#### MATERIAL PROVIDED
+---+

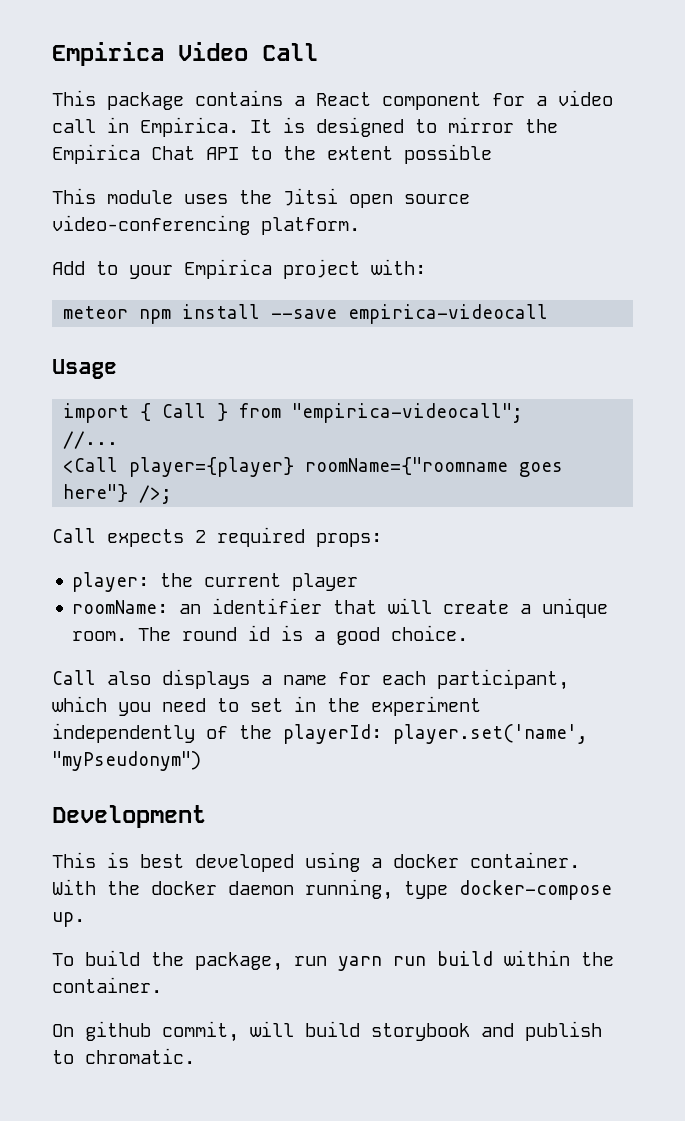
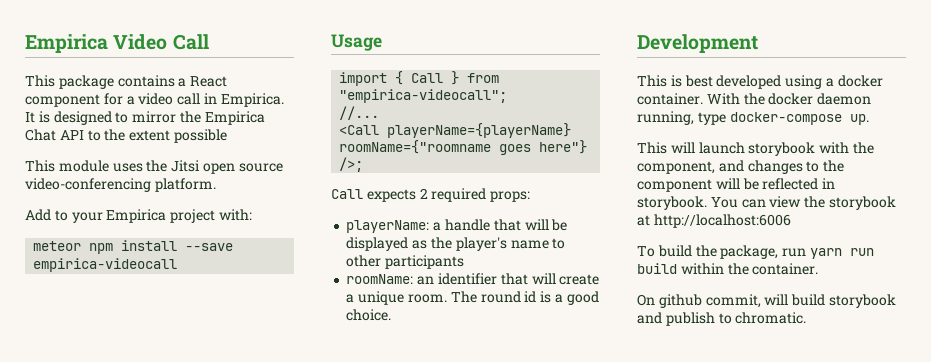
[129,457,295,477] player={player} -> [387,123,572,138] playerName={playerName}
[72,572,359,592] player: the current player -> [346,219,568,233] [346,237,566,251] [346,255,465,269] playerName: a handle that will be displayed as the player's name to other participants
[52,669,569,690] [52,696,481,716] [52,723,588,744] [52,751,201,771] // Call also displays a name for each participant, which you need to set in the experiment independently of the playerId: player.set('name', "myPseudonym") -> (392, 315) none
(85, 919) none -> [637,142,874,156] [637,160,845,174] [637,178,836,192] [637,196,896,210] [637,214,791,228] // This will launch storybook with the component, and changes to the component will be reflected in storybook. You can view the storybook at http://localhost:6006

+---+

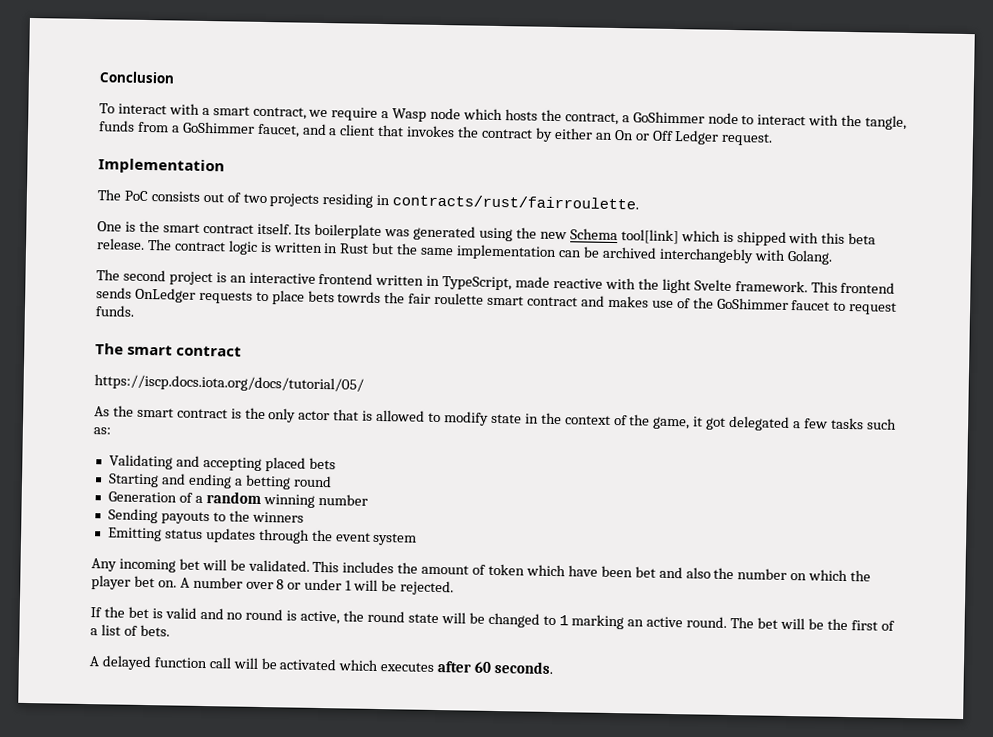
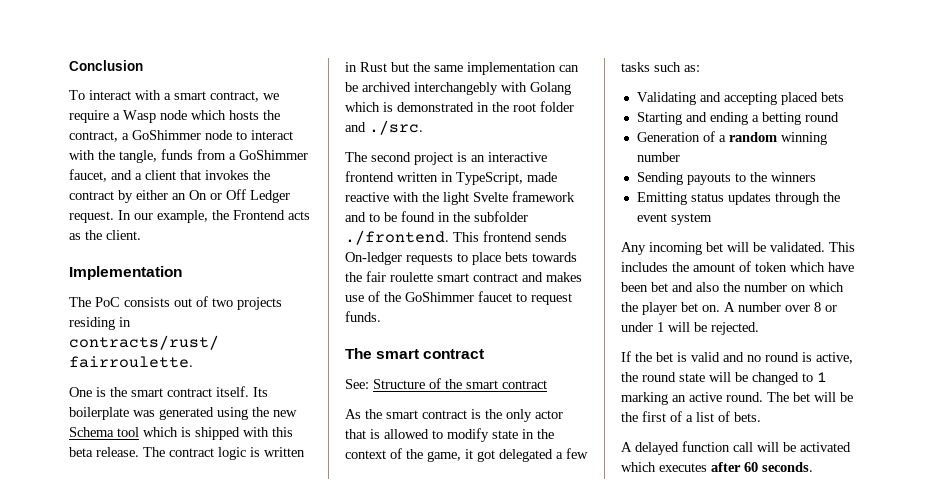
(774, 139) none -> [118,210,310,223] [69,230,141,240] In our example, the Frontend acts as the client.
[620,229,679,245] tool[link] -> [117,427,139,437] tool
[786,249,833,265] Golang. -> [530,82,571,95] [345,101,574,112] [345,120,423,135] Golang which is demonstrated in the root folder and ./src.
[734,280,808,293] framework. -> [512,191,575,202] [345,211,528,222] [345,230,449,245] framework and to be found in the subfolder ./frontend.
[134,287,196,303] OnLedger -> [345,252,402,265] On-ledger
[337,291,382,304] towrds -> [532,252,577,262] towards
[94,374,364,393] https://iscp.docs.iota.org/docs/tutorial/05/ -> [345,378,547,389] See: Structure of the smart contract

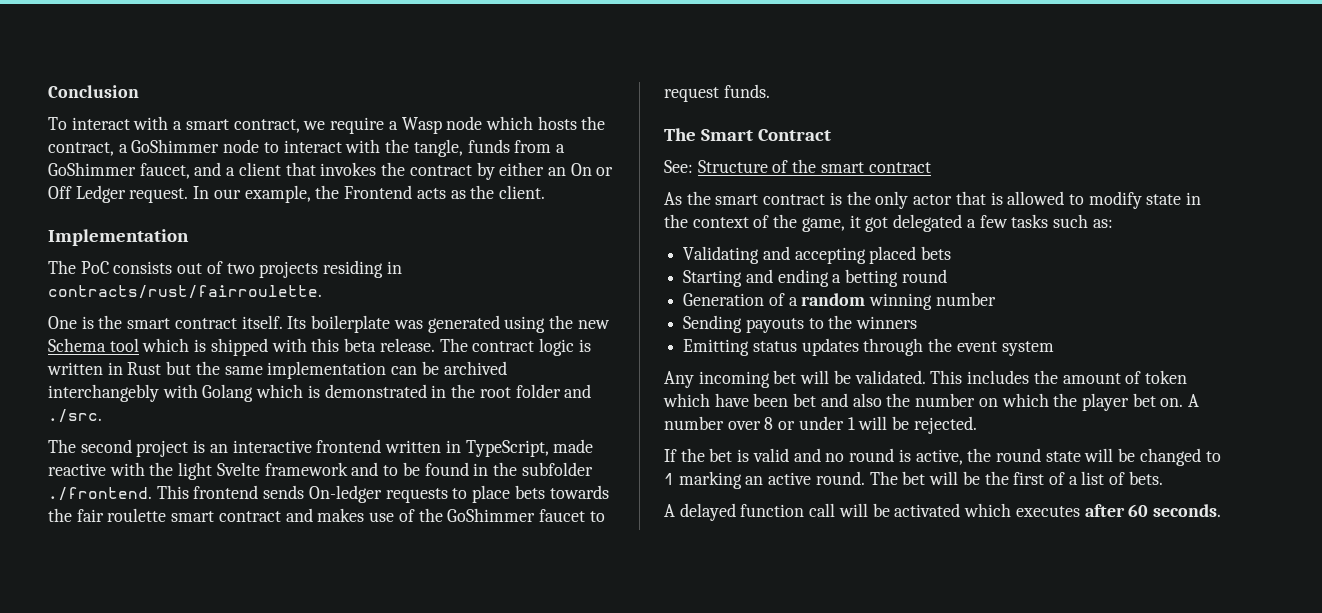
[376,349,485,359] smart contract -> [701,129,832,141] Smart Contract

+---+

#### WHAT YOU NEED TO DO
Starting with the line above that holds "[134,287,196,303] OnLedger ->", restate each line word for word up to and including the line that holds "[376,349,485,359] smart contract". Drop the pictures.

#### COMPLETED TASK
[134,287,196,303] OnLedger -> [345,252,402,265] On-ledger
[337,291,382,304] towrds -> [532,252,577,262] towards
[94,374,364,393] https://iscp.docs.iota.org/docs/tutorial/05/ -> [345,378,547,389] See: Structure of the smart contract

[376,349,485,359] smart contract -> [701,129,832,141] Smart Contract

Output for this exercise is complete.